#### Information provided

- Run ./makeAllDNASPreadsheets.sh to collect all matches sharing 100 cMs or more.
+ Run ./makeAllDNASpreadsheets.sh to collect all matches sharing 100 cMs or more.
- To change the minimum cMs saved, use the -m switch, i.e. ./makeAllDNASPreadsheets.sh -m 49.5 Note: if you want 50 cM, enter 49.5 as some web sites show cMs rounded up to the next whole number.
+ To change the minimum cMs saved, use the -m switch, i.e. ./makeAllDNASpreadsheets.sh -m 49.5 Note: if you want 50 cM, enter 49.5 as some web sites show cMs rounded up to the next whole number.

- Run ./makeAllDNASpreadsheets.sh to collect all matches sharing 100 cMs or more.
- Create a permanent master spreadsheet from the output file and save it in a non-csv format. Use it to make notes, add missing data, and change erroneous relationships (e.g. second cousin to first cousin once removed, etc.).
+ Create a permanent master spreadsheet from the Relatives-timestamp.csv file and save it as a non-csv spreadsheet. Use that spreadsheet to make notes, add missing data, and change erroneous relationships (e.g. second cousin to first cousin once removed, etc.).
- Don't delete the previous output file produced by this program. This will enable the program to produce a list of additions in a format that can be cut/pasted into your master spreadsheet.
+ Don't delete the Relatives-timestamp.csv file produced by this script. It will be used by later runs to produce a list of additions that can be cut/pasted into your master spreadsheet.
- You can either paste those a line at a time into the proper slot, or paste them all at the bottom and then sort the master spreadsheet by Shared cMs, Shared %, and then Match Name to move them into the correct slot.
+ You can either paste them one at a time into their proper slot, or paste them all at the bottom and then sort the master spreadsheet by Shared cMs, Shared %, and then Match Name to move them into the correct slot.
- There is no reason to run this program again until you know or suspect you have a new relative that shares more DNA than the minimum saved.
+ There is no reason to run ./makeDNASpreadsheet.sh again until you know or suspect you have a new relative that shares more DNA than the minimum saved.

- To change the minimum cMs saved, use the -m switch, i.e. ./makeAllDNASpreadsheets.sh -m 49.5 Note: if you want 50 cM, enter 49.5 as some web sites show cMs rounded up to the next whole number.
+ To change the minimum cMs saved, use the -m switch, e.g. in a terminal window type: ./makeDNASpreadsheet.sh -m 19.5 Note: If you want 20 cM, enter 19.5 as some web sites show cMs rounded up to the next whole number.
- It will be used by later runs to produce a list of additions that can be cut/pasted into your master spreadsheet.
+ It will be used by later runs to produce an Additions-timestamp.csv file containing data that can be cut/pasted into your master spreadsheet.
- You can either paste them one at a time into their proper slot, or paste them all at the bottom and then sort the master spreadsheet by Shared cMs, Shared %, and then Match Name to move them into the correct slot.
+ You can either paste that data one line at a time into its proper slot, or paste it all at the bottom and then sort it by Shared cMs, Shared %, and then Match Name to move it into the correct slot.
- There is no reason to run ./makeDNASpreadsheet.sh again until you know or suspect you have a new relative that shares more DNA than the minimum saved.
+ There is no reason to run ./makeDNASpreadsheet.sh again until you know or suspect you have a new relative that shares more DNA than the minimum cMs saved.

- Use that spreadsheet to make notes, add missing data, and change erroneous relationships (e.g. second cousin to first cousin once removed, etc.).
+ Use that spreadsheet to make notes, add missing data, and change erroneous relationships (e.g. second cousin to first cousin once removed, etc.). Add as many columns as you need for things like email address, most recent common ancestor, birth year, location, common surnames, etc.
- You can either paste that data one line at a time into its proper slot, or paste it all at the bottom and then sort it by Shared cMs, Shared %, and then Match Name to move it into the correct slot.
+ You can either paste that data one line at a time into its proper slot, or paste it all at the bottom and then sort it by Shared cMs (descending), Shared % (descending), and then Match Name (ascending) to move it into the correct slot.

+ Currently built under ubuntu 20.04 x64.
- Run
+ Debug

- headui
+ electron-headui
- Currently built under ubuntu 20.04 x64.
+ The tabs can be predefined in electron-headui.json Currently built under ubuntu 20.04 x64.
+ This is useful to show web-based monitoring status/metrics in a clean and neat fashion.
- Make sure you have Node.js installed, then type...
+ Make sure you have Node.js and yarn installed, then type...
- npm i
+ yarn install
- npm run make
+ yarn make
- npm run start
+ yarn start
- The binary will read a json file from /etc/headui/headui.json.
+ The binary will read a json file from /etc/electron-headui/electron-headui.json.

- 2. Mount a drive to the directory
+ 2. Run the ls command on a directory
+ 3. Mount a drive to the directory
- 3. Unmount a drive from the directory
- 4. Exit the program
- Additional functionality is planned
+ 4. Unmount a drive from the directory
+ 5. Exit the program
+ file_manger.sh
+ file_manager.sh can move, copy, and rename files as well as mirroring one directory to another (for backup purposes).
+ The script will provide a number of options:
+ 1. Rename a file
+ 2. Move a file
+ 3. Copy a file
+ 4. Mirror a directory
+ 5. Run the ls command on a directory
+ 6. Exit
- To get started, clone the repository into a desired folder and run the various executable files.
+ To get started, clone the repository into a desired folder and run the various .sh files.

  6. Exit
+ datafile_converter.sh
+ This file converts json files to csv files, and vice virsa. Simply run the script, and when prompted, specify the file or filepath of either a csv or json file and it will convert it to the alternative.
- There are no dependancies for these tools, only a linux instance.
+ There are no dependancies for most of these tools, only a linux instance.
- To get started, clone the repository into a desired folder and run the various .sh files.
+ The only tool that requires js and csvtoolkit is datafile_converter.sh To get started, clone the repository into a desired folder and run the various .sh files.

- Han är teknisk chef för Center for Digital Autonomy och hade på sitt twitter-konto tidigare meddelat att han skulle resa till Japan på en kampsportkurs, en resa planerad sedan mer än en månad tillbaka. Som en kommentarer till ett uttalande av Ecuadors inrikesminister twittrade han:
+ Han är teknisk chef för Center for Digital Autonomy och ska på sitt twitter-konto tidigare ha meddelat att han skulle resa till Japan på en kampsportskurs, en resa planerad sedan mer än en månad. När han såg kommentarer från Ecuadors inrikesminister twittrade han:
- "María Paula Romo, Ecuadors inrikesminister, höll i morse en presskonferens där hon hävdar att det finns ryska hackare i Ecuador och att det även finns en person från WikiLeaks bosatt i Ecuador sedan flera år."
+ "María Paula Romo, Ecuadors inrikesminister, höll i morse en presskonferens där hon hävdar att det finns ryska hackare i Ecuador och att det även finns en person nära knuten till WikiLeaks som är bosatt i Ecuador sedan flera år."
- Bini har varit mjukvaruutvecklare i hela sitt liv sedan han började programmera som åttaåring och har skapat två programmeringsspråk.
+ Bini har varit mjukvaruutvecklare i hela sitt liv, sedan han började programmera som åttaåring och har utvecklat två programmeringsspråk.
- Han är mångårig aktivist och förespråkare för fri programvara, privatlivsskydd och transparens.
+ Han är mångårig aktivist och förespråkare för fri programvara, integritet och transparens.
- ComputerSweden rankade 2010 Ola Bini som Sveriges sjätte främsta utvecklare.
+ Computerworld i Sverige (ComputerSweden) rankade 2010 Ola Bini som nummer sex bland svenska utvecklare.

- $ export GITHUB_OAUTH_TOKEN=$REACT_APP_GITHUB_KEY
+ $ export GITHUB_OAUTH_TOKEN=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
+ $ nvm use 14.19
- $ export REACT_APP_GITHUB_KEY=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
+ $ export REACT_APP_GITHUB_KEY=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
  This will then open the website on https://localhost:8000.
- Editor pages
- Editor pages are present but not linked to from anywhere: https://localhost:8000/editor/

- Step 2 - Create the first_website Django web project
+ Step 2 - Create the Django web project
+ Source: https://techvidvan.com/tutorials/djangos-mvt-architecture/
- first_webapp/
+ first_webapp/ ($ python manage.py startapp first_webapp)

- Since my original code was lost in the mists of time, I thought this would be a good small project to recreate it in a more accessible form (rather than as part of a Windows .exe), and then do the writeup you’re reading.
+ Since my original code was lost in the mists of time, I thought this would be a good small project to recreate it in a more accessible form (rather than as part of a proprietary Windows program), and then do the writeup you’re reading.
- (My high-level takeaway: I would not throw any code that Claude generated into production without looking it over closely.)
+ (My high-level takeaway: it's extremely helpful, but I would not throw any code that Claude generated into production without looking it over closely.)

########

### What to do:
Return, with no change at all, every line in the entries above from the line containing "5. Run the ls command on a directory" through the line containing "- There are".

### Response:
+ 5. Run the ls command on a directory
+ 6. Exit
- To get started, clone the repository into a desired folder and run the various executable files.
+ To get started, clone the repository into a desired folder and run the various .sh files.

  6. Exit
+ datafile_converter.sh
+ This file converts json files to csv files, and vice virsa. Simply run the script, and when prompted, specify the file or filepath of either a csv or json file and it will convert it to the alternative.
- There are no dependancies for these tools, only a linux instance.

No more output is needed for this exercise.